Activity |
Using the entries below, write out the line with "Bracciale Drive Experien...: 1", the line with "total: 321.37 -> 283.28", and every line in between, exactly as each is written.

Records excerpted from a collection |
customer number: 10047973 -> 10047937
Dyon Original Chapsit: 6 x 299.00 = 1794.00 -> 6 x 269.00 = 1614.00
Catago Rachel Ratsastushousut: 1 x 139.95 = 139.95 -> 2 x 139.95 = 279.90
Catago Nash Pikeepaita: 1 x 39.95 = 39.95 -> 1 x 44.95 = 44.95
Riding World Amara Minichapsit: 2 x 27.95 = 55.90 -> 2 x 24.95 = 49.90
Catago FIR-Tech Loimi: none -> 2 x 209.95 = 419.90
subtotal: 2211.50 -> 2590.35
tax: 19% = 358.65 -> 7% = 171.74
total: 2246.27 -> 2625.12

* * *

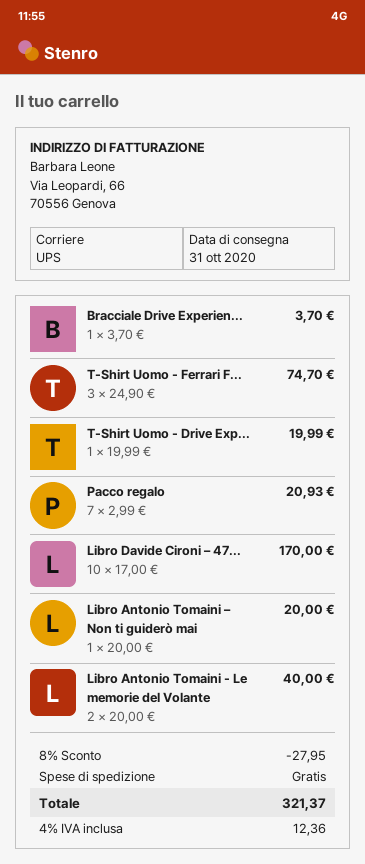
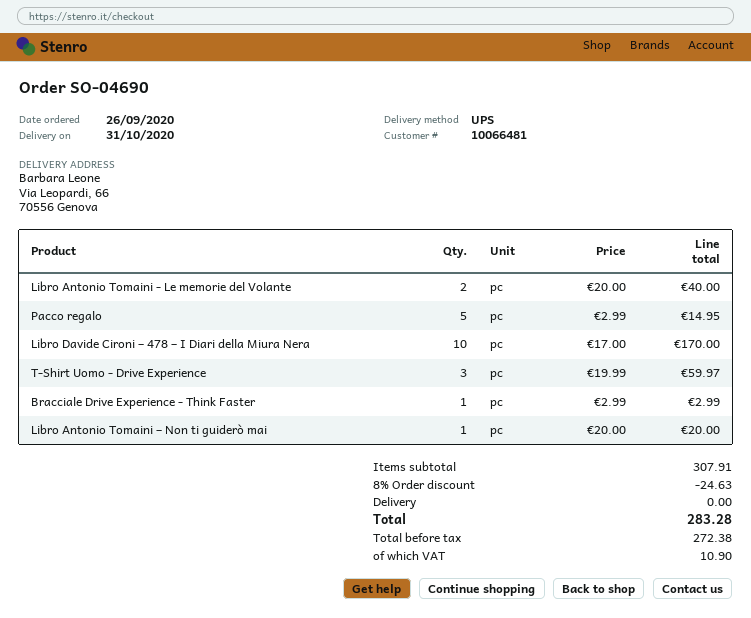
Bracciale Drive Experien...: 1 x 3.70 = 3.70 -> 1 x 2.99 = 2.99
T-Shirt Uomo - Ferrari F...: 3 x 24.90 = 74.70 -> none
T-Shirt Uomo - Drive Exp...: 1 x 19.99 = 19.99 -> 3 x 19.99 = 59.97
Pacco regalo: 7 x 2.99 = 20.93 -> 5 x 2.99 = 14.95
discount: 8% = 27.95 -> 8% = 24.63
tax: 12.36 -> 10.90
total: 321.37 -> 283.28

Answer to this problem |
Bracciale Drive Experien...: 1 x 3.70 = 3.70 -> 1 x 2.99 = 2.99
T-Shirt Uomo - Ferrari F...: 3 x 24.90 = 74.70 -> none
T-Shirt Uomo - Drive Exp...: 1 x 19.99 = 19.99 -> 3 x 19.99 = 59.97
Pacco regalo: 7 x 2.99 = 20.93 -> 5 x 2.99 = 14.95
discount: 8% = 27.95 -> 8% = 24.63
tax: 12.36 -> 10.90
total: 321.37 -> 283.28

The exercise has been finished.